4) Stuff I don’t know but I know. It’s better to forgo 1-2% investment income and reduce spending by 1-2%. Less risky by a lot.

It is often good to own a house - we don’t but we live in NYC. I have no idea if this suggestion holds up under current housing market conditions.

Volatility means that randomness can be ascribed to real market movement, but that movement can also just be randomness. That is, check your portfolio once every month or two or six, not every day. If the volatility is making you crazy, move most of your money to cash or treasury bills. And get some sleep, I hear that it is more important that we think.

5) People versus positions. I know a number of people in financial services, and I’ve studied them as well. Wicked smart, not necessarily nice but certainly not moral reprobates. The problem is, the rules are tilted. It’s not about whether Steve, or Jenny, or Chet is trying to steal from you. But it is a system that benefits you and benefits financial firms more. There was a time in history when I would defend high finance; I might still. But it seems ripe for a New Deal-type re-visioning.

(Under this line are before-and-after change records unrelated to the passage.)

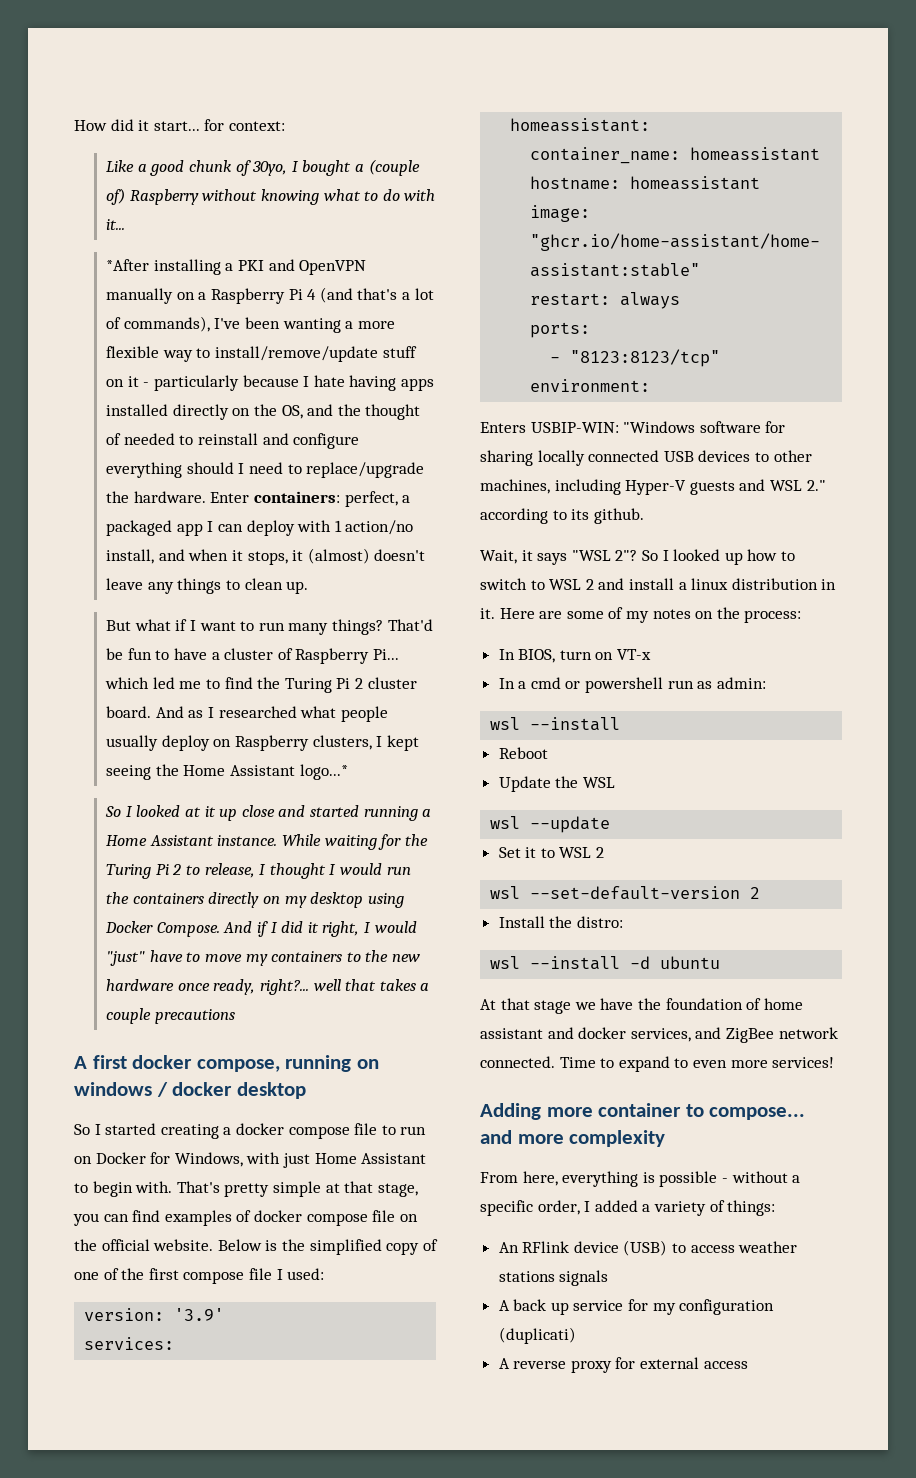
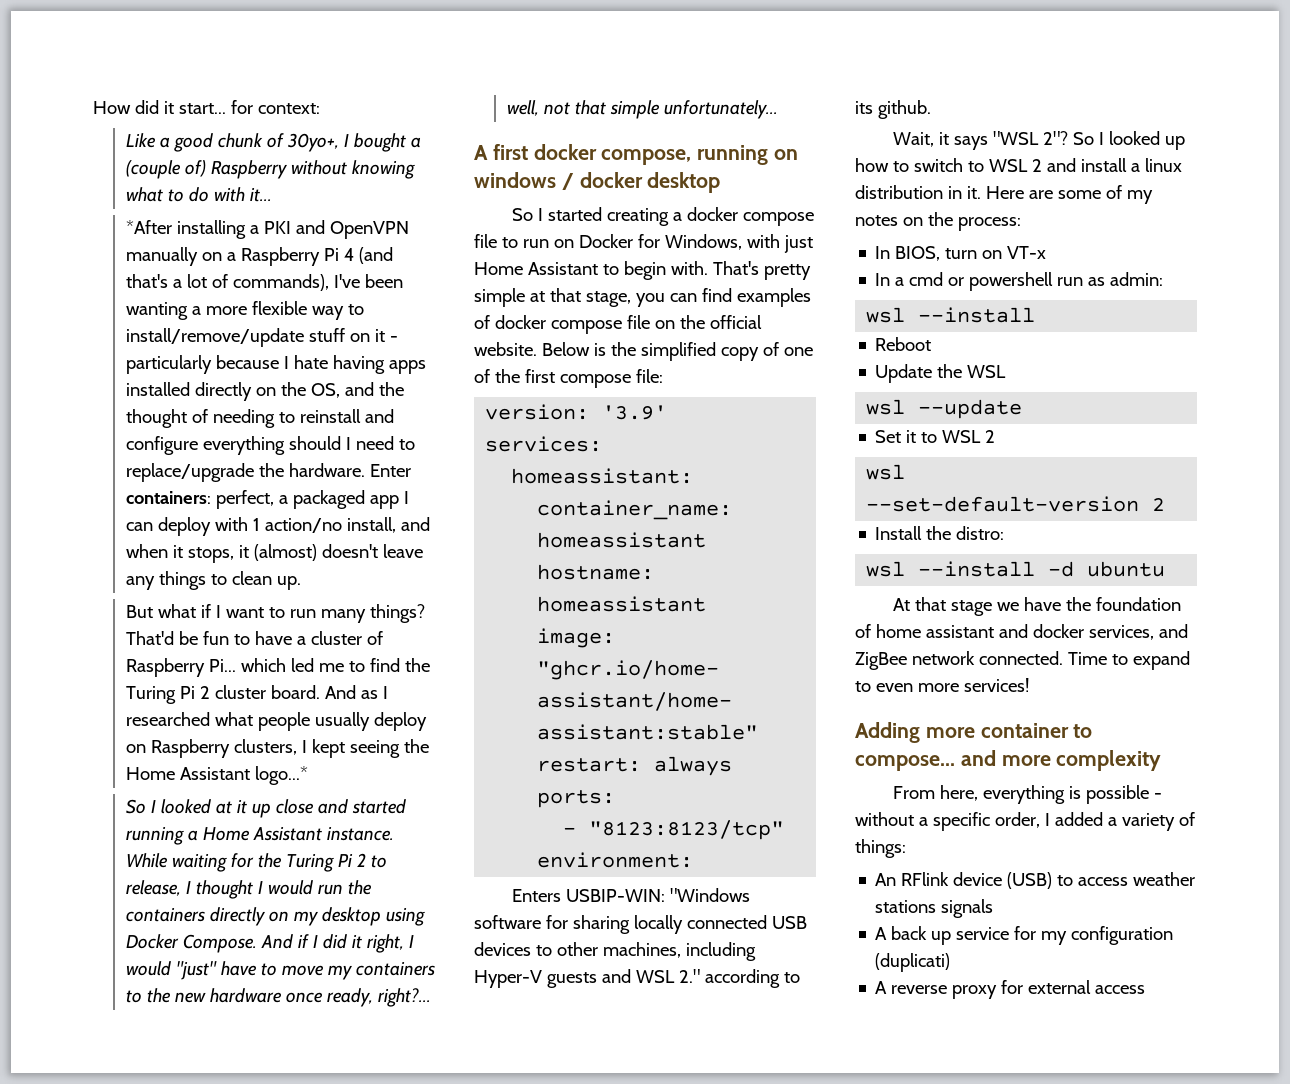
- Like a good chunk of 30yo, I bought a (couple of) Raspberry without knowing what to do with it...
+ Like a good chunk of 30yo+, I bought a (couple of) Raspberry without knowing what to do with it...
- *After installing a PKI and OpenVPN manually on a Raspberry Pi 4 (and that's a lot of commands), I've been wanting a more flexible way to install/remove/update stuff on it - particularly because I hate having apps installed directly on the OS, and the thought of needed to reinstall and configure everything should I need to replace/upgrade the hardware.
+ *After installing a PKI and OpenVPN manually on a Raspberry Pi 4 (and that's a lot of commands), I've been wanting a more flexible way to install/remove/update stuff on it - particularly because I hate having apps installed directly on the OS, and the thought of needing to reinstall and configure everything should I need to replace/upgrade the hardware.
- And if I did it right, I would "just" have to move my containers to the new hardware once ready, right?... well that takes a couple precautions
+ And if I did it right, I would "just" have to move my containers to the new hardware once ready, right?... well, not that simple unfortunately...
- Below is the simplified copy of one of the first compose file I used:
+ Below is the simplified copy of one of the first compose file:

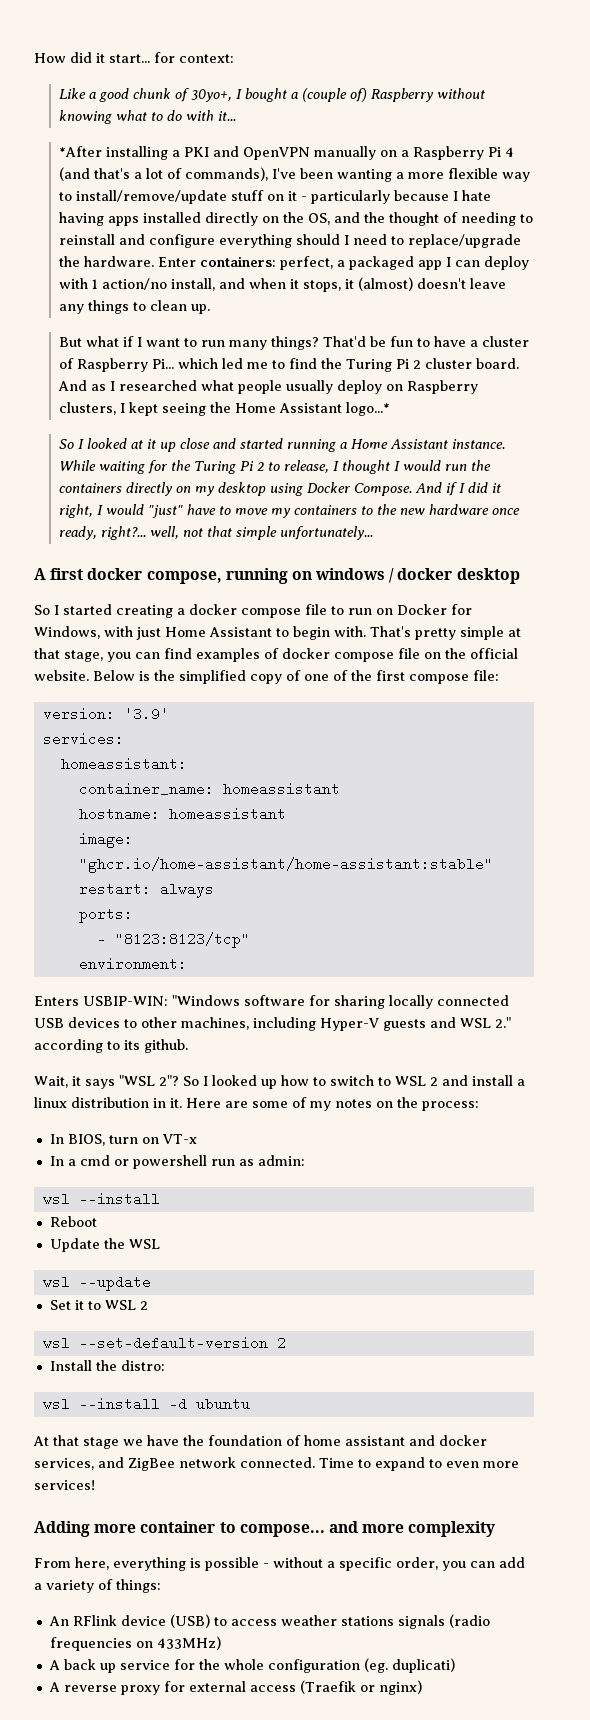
- From here, everything is possible - without a specific order, I added a variety of things:
+ From here, everything is possible - without a specific order, you can add a variety of things:
- An RFlink device (USB) to access weather stations signals
+ An RFlink device (USB) to access weather stations signals (radio frequencies on 433MHz)
- A back up service for my configuration (duplicati)
+ A back up service for the whole configuration (eg. duplicati)
- A reverse proxy for external access
+ A reverse proxy for external access (Traefik or nginx)

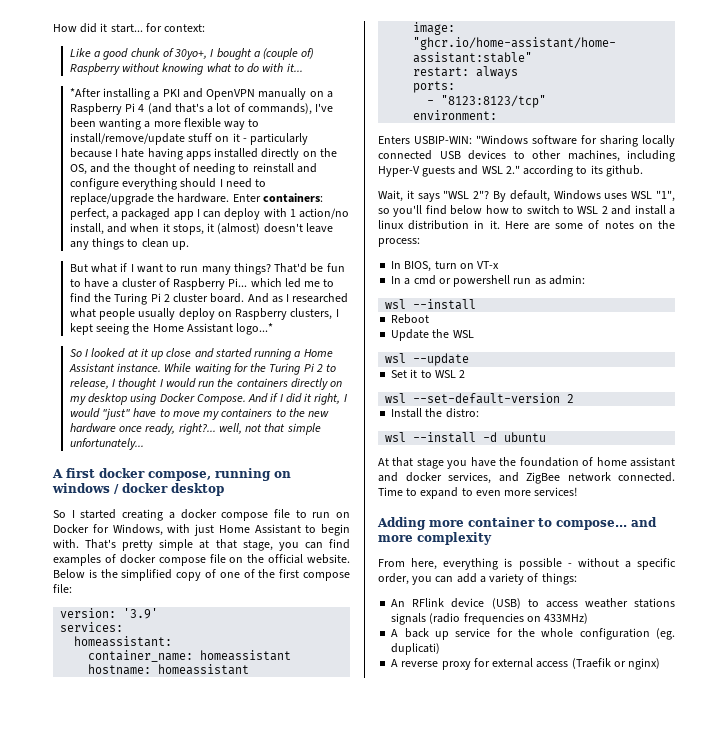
- So I looked up how to switch to WSL 2 and install a linux distribution in it.
+ By default, Windows uses WSL "1", so you'll find below how to switch to WSL 2 and install a linux distribution in it.
- Here are some of my notes on the process:
+ Here are some of notes on the process:
- At that stage we have the foundation of home assistant and docker services, and ZigBee network connected.
+ At that stage you have the foundation of home assistant and docker services, and ZigBee network connected.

**When my uncle went to college, my grandmother sent him an allowance for food, clothing, books, spending money. She arrived at a figure by asking his roommate’s mother if she sent an allowance, and if so, how much. She matched that figure. Of course, the roommate’s mother sent the allowance, and also paid for food, clothing, books. Even with a job, my uncle went through school relatively poor, and with my grandma’s unshakable belief that since he never had enough cash, he must have been spending it all on drugs. Investment banks are like the roommate - they may look like you, but they have resources behind the scenes that you don’t have.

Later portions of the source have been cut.